Il y a une semaine, je commençais mon stage de fin d'études. Je travaille désormais du lundi au vendredi au pied de la Tour Eiffel. Depuis toujours, la majestueuse dame de fer me fascine, me hante, m'obsède. Je lui ai déjà consacré plusieurs articles sur ce blog, je lui ai maintes fois déclaré ma flamme, je lui ai avoué mon amour sans faille à de nombreuses reprises. La Tour Eiffel traverse le ciel de Paris. Quelque soit l'endroit où l'on se trouve, on en devine toujours le sommet, on en distingue toujours la pointe acérée. La Tour et moi vivions donc jusqu'à présent une relation à distance. Nos contacts, bien que quotidiens, restaient brefs et froids. Nos rapports étaient fragiles à la merci de notre environnement, de mon emploi du temps. Désormais, nous vivons à proximité, dans une promiscuité presque étouffante. Chaque matin, le bus 82 me dépose aux pieds de ma bien-aimée. Elle est toujours au rendez-vous, fidèle, peu importe l'heure à laquelle j'arrive. Sereine malgré l'agitation qui règne autour d'elle, séduisante malgré les travaux qui la défigurent, accueillante malgré les hordes de vendeurs au « Three for one » entêtant qui tentent de m'amadouer avec des modèles réduits de ma dulcinée. Parfois, je la contourne. Parfois, je me glisse entre ses pattes, aussi fermes que démesurées. Je pénètre dans son intimité pour ressortir quelques instants plus tard et franchir le seuil des locaux qui m'accueillent. Même lorsque je travaille, je sens son regard bienveillant posé sur moi. Lorsque je lève la tête, de la fenêtre de mon bureau, j'entrevois ses solides jambes d'acier, je devine son buste en fonte, je ressens le gargouillis métallique émis par le va-et-vient des ascenseurs jaunes qui la traversent de bas en haut. Nous vivons dans la plus parfaite harmonie. Nous jouissons quotidiennement de pouvoir exposer notre liaison au grand jour. Nous connaissons enfin le plaisir de vivre notre union sans compromis, sans gêne, sans obstacle.
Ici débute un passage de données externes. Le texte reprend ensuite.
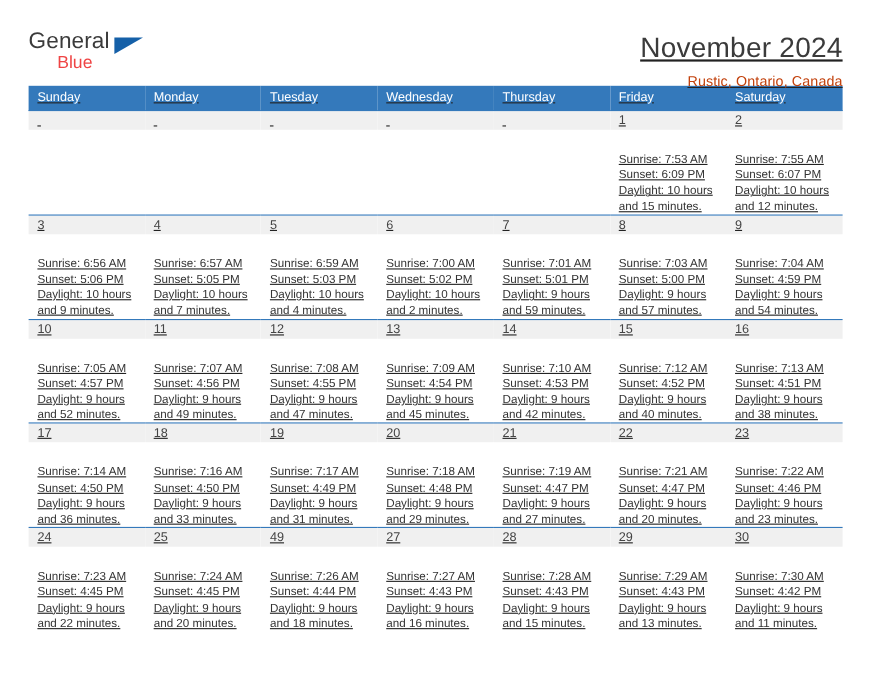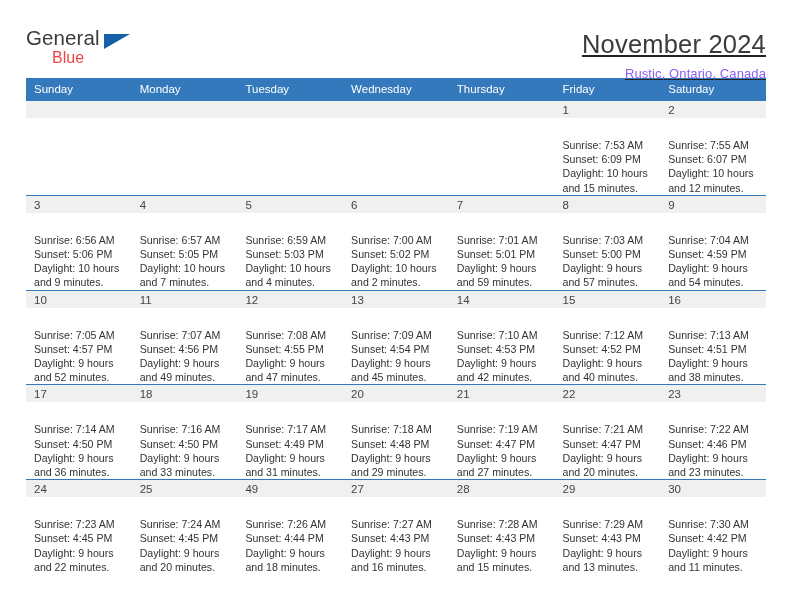--- a/index.html
+++ b/index.html
@@ -66,31 +66,32 @@
   }
   .cal-title {
     font-size: 25.5px;
     font-weight: normal;
     color: #3b3b3b;
     line-height: 1.15;
     letter-spacing: 0.2px;
   }
   .cal-subtitle {
     font-size: 13px;
-    color: #8b5cf6;
+    color: #c2410c;
     margin-top: 7px;
     letter-spacing: 0.1px;
   }
 
   
   .calendar {
     width: 740px;
     border-collapse: collapse;
     table-layout: fixed;
     margin-top: 10px;
+    text-decoration: underline;
   }
   .calendar th {
     background: #3479bb;
     color: #ffffff;
     font-size: 11.5px;
     font-weight: normal;
     text-align: left;
     padding: 5px 0 5px 8px;
     height: 20px;
     box-sizing: border-box;

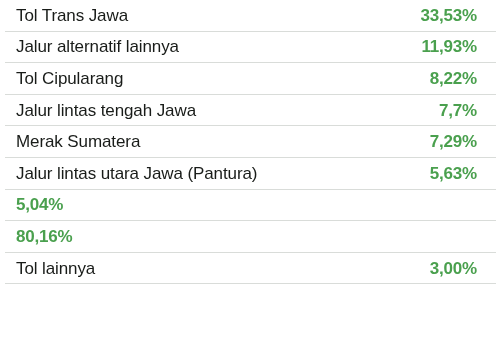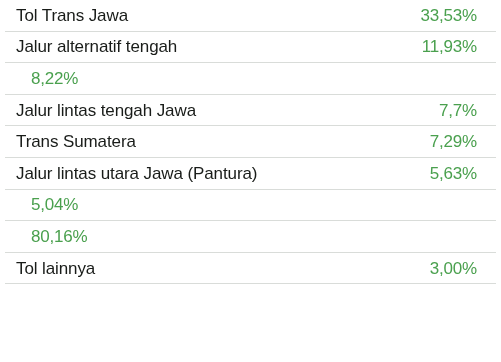--- a/index.html
+++ b/index.html
@@ -37,57 +37,57 @@
     font-size: 17px;
     font-weight: 400;
     color: #191c19;
     letter-spacing: -0.1px;
     white-space: nowrap;
     line-height: 1;
   }
 
   .row-value {
     font-size: 17px;
-    font-weight: 400;
+    font-weight: 700;
     color: #4aa04e;
     letter-spacing: -0.2px;
     white-space: nowrap;
     line-height: 1;
     text-align: right;
     flex: 0 0 auto;
-    margin-left: 15px;
   }
 </style>
 </head>
 <body>
 
 <div id="ranking-table">
 
   <div class="row">
     <span class="row-label">Tol Trans Jawa</span>
     <span class="row-value">33,53%</span>
   </div>
 
   <div class="row">
-    <span class="row-label">Jalur alternatif tengah</span>
+    <span class="row-label">Jalur alternatif lainnya</span>
     <span class="row-value">11,93%</span>
   </div>
 
   <div class="row">
+    <span class="row-label">Tol Cipularang</span>
     <span class="row-value">8,22%</span>
   </div>
 
   <div class="row">
     <span class="row-label">Jalur lintas tengah Jawa</span>
     <span class="row-value">7,7%</span>
   </div>
 
 
   <div class="row">
-    <span class="row-label">Trans Sumatera</span>
+    <span class="row-label">Merak Sumatera</span>
     <span class="row-value">7,29%</span>
   </div>
 
   <div class="row">
     <span class="row-label">Jalur lintas utara Jawa (Pantura)</span>
     <span class="row-value">5,63%</span>
   </div>
 
   <div class="row">
     <span class="row-value">5,04%</span>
Le seul accroc à cette magique histoire d'amour, c'est que nous en connaissons déjà la date de notre rupture : le 16 juillet. Reste à profiter des cinq mois de douce folie qui nous attendent, cinq mois de passion enivrante, de désir fiévreux quasi-permanent... à moins que notre mitoyenneté récente finisse par me lasser et à remettre en cause nos fiançailles si souvent désirées.

02 février 2010

Shortmovies

Robert Combas

Le court-métrage ne roule pas en Cadillac.
Le court-métrage ne se coiffe pas avec l'Oréal.
Le court-métrage n'a pas de musée.
Le court-métrage n'est pas le premier souci du ministre de la culture.
Le court-métrage ne remplit pas les palaces.
Le fils du président ne s'intéresse pas aux courts-métrages.
Le plus grand festival de courts-métrages d'Europe ne se trouve pas au bord de la mer - ni en haut des marches - on y attrape pas de coups de soleil.
Le court-métrage n'a pas laissé ses traces de pieds dans le ciment de Hollywood Boulevard, ni ses mains (ni son nez).
Il n'y a pas de guerre entre le court-métrage d'auteur et le court-métrage grand public. Il n'y a pas de "grand public" de courts-métrages, il n'y a qu'un public sincère.

Et pour toutes ces raisons, le court-métrage, c'est la Liberté !!!